Bilmem kaçıncı uzvumuz durumunda olan Facebook’tan da bu günün anlamına dair paylaşımları beğendim.

Paylaşımımda bulunan ‘1944’ rakamıyla alakalı da bazı kardeşlerim, “Türk’ün günü Altaylardan Tuna'ya abi” dedi.

..Ve ben,

1944’te Hüseyin Nihal Atsız ve Sabahattin Ali arasındaki davadan bahsetmedim bu arkadaşlara…

Araştırmalı “Türk milliyetçisiyim” diyen kardeşim. Ne de olsa Google diye bir mucize var avuçlarımızın içinde artık.

WhatsApp durumumu yanıtlayan bir kardeşimin, uygulamadaki takma adı ise ilgimi çekti: Yanlız Kurt. 

Türkçem çok iyi değildir ama dikkat etmeye çalışırım ve editörlükten kalma bir hastalıktır bu bende.

Arkadaşa bir mesaj çekme ihtiyacı hissettim:

“Kardeşim yanılmaktan yanlış, yalından yalnız… Yalnız olmalı ama o…”

Tam cümlem bitiyordu ki WhatsApp uygulamasının ‘yazıyor…’ kısmı parmaklarımı telefondan çekmeme neden oldu.

Genç dostum biraz kırılmış olacak ki,

Yalnışbişi yazmış olabilirim abi. Bunu chocuga harf öğretir gibi söylemeseydin keşke” deyiverdi.

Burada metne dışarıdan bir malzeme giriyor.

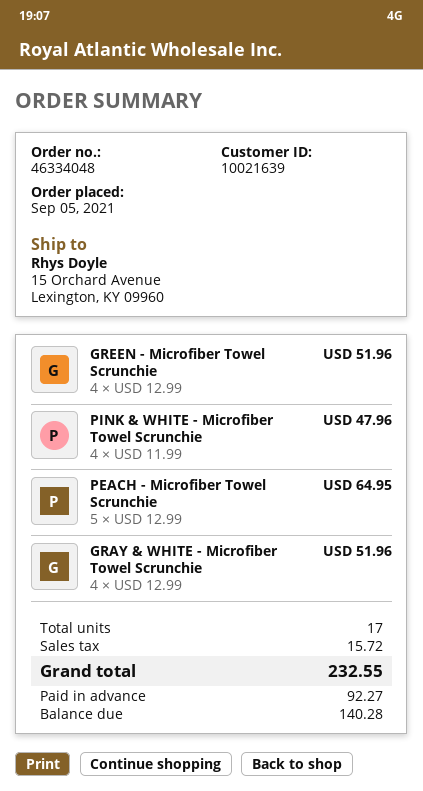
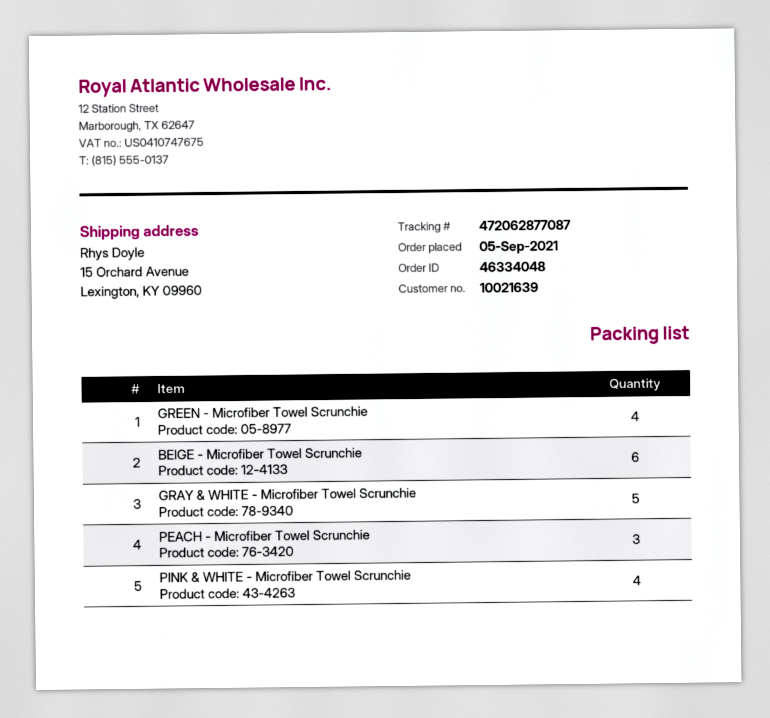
PEACH - Microfiber Towel Scrunchie: 5 -> 3
GRAY & WHITE - Microfiber Towel Scrunchie: 4 -> 5
BEIGE - Microfiber Towel Scrunchie: none -> 6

Chocuga’ ve ‘bişi’ kelimelerinin hangi dile ait olduğunu düşünürken, kardeşime duyduğum samimiyetten dolayı “Yalnış değil arkadaşım yanlış” dedim ve engellendim.

Arkadaşımın bu eylemi üzdü tabi beni…

Demek istediğim şudur ki milletinin milliyetçisi olduğunu öne süren insan önce dilini düzgün kullanmalı.

Yazdığım bu yazıda kim bilir kaç hata ve yabancı kelime var. Bu konudaki uyarıları genellikle dikkate alıyorum ve Türkçe’mi ‘Türkche’leştirmemek adına kendi çapımda mücadele veriyorum.